══ SOURCE RECORDS
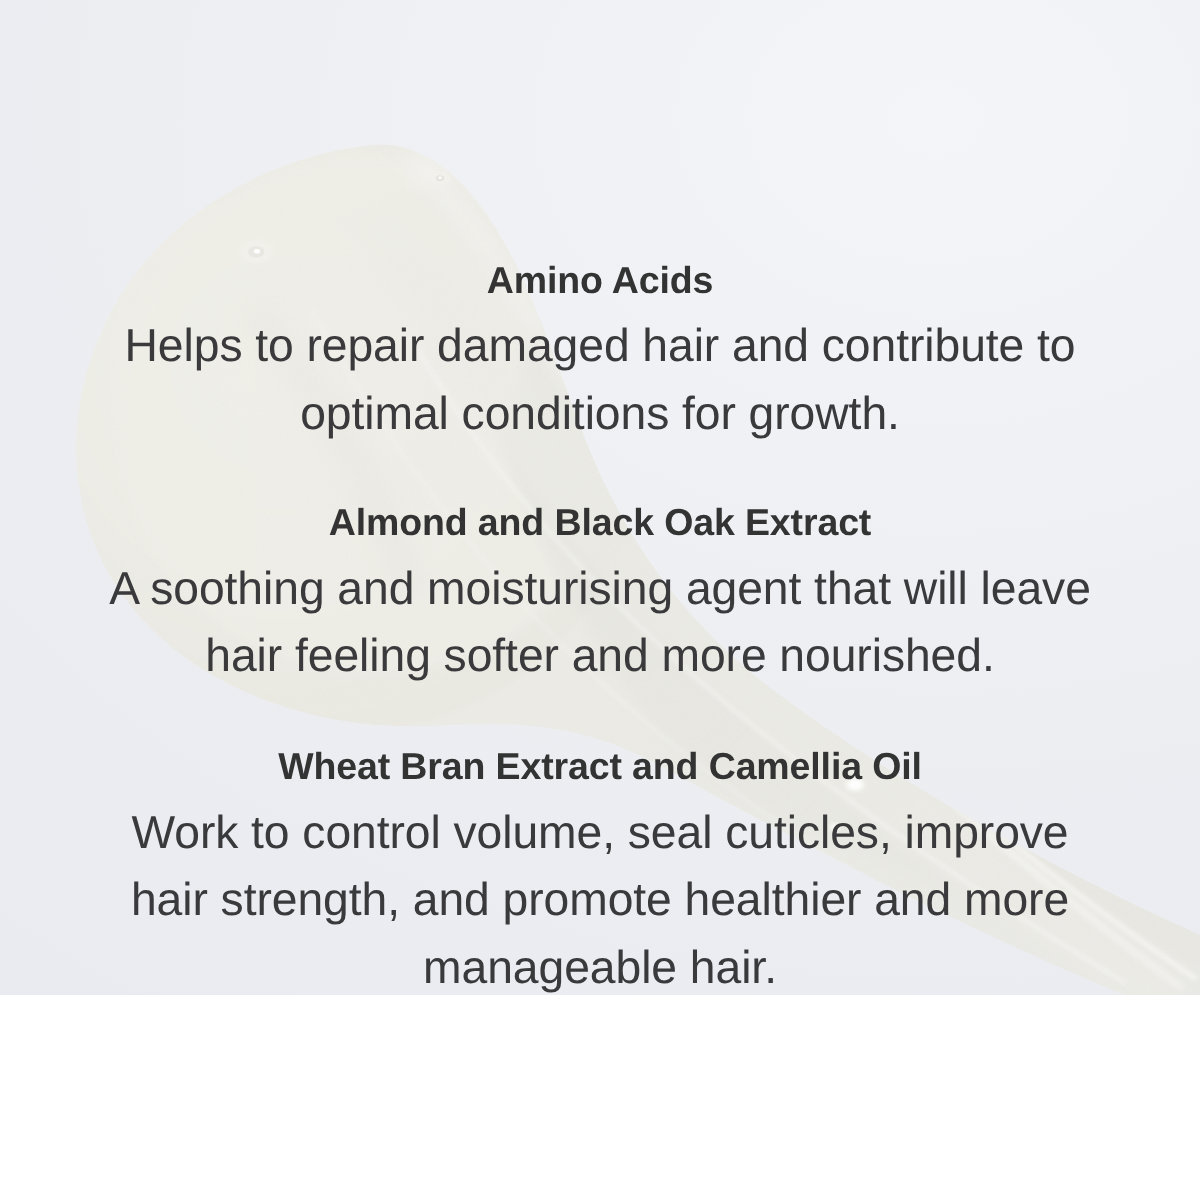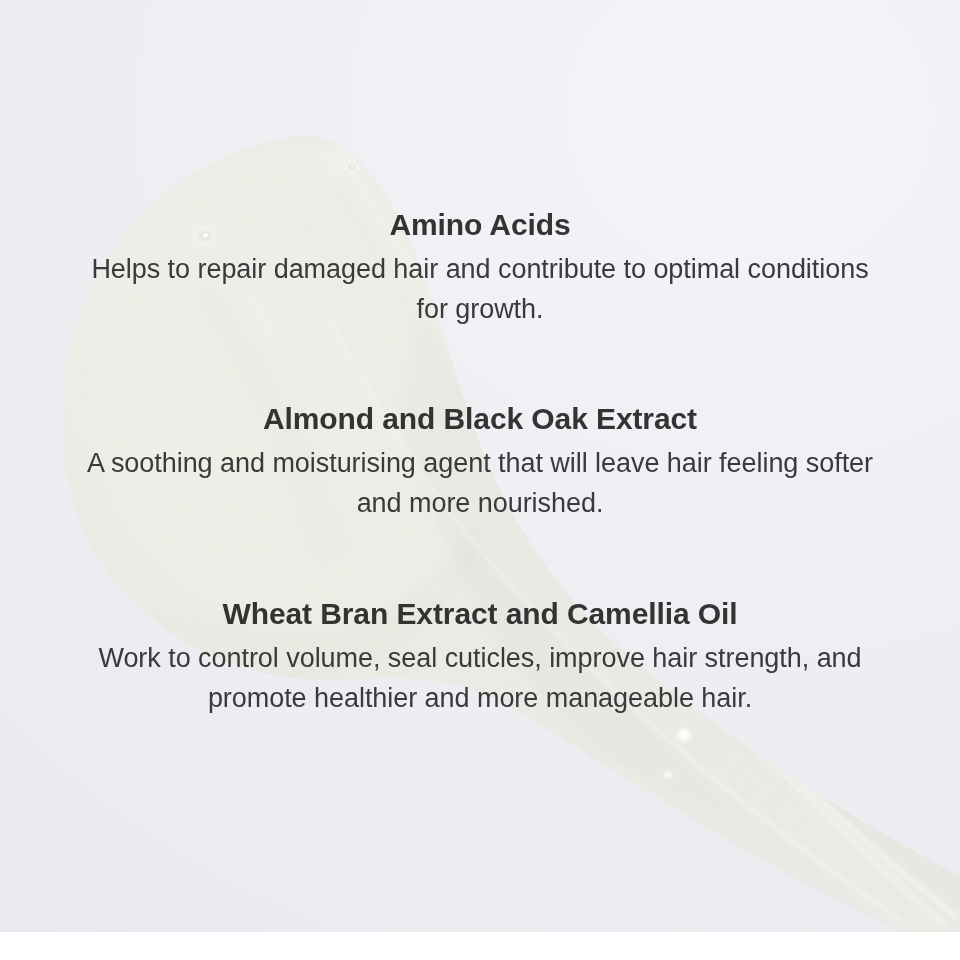"Amino Acids" .canvas { height: 932px -> 796px }
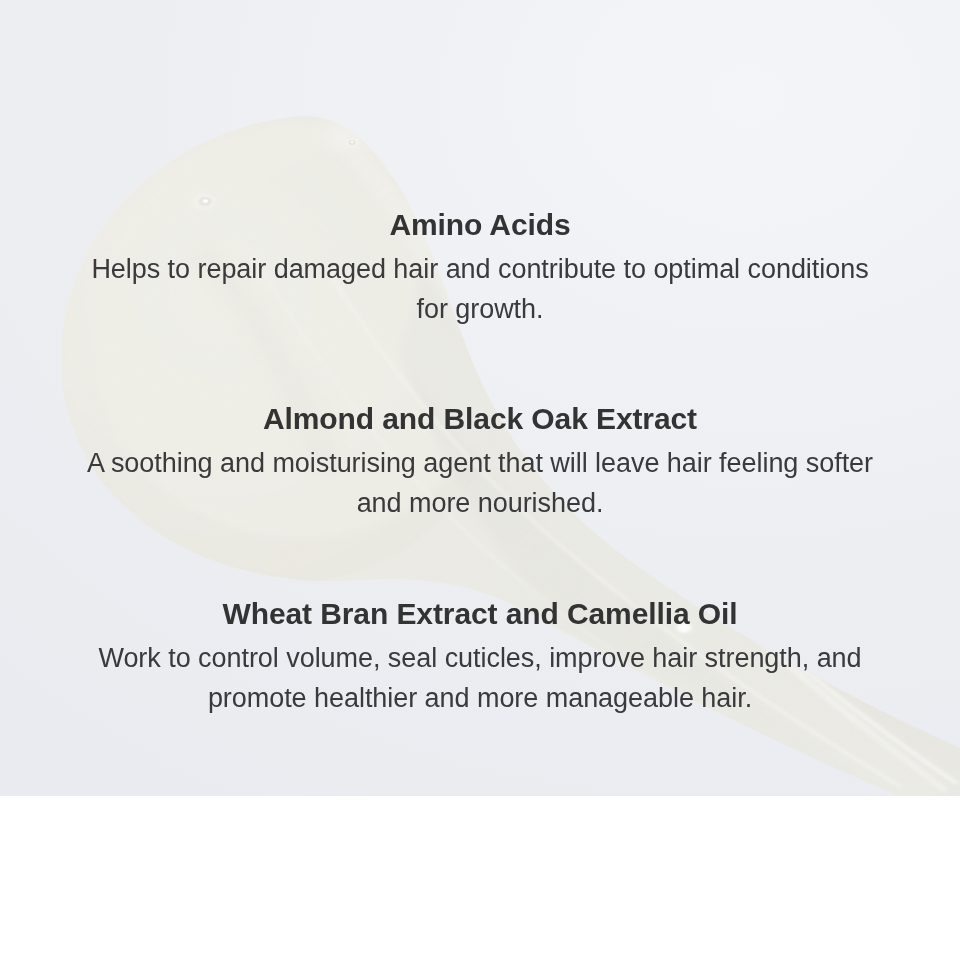"Helps to repair damaged hair" .body { font-size: 27px -> 37px }
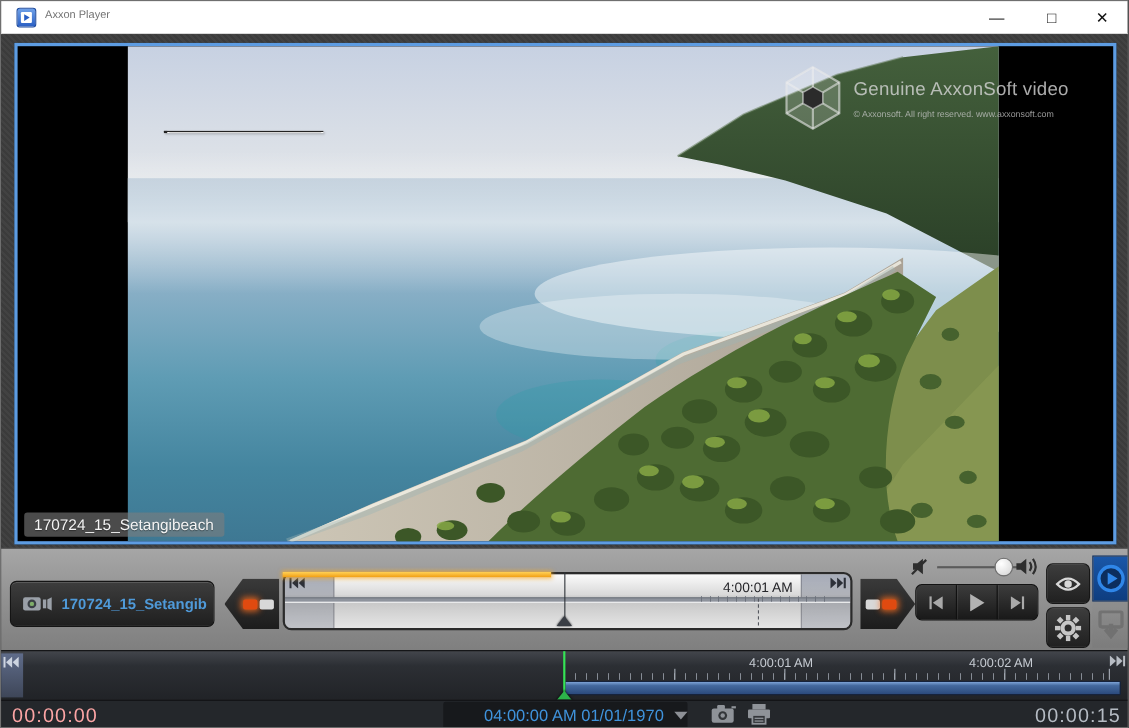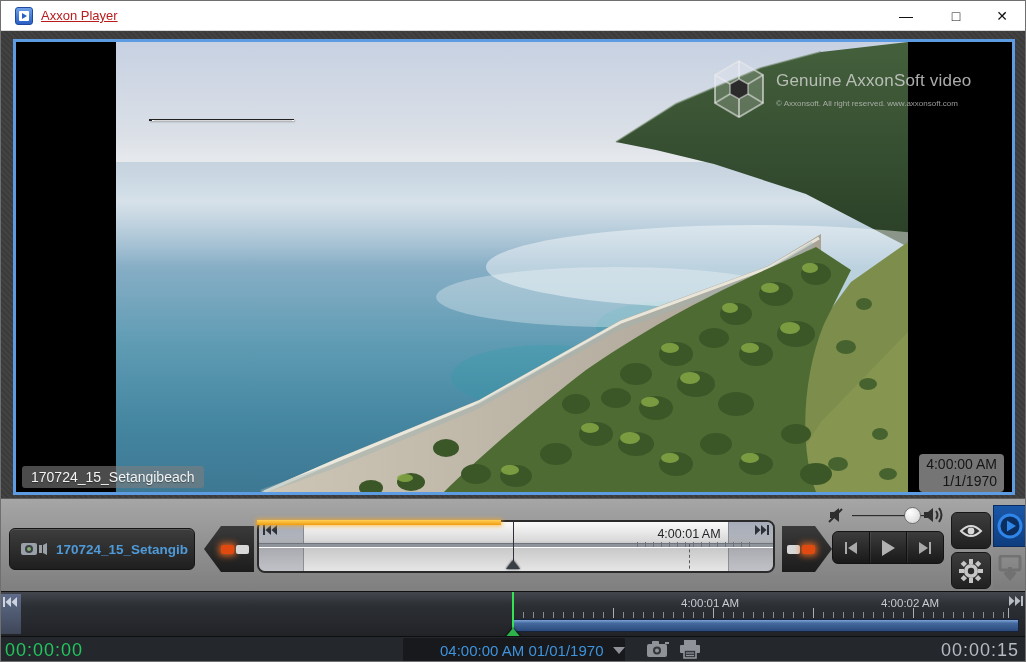"Axxon Player" #wintitle { color: #b91c1c -> #737373; font-size: 13px -> 10px; text-decoration: underline -> none }
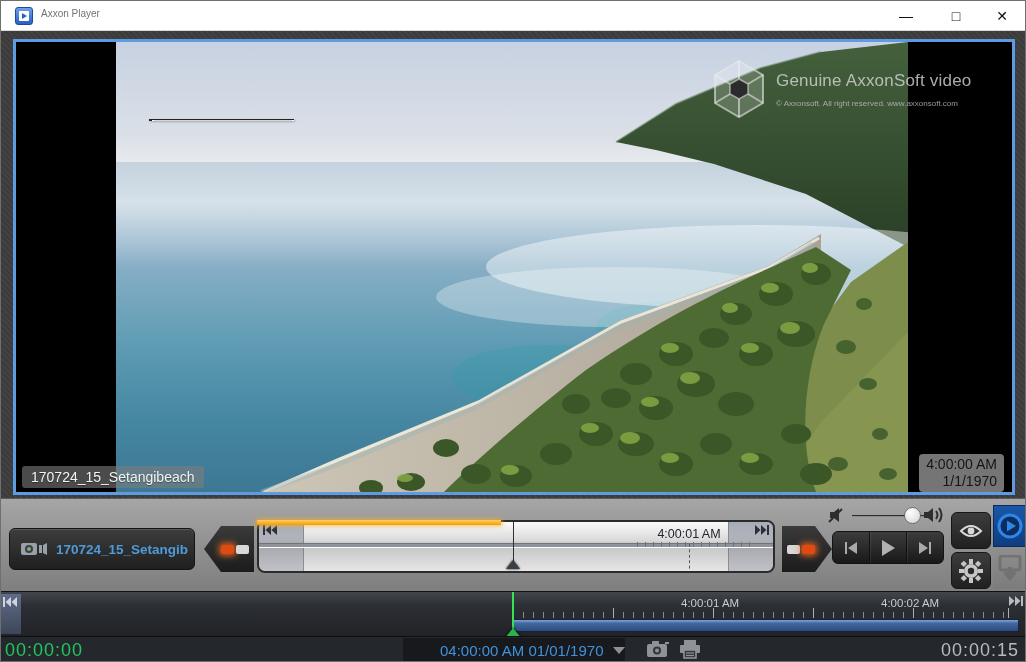"4:00:00 AM" div { html: <div> <div>4:00:00 AM</div> <div>1/1/1970</div> </div> -> none }
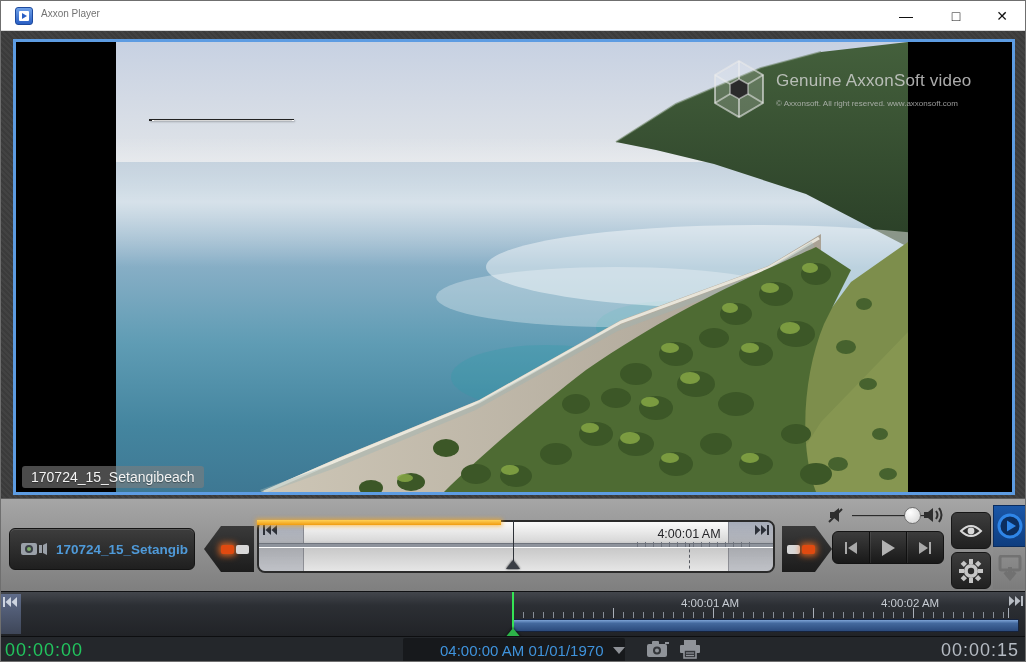"00:00:00" #t-start { color: #22c55e -> #fca5a5; left: 4px -> 10px }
════
Repeat each record as given. No picture belongs in the copy.

"Amino Acids" .canvas { height: 932px -> 796px }
"Helps to repair damaged hair" .body { font-size: 27px -> 37px }
"Axxon Player" #wintitle { color: #b91c1c -> #737373; font-size: 13px -> 10px; text-decoration: underline -> none }
"4:00:00 AM" div { html: <div> <div>4:00:00 AM</div> <div>1/1/1970</div> </div> -> none }
"00:00:00" #t-start { color: #22c55e -> #fca5a5; left: 4px -> 10px }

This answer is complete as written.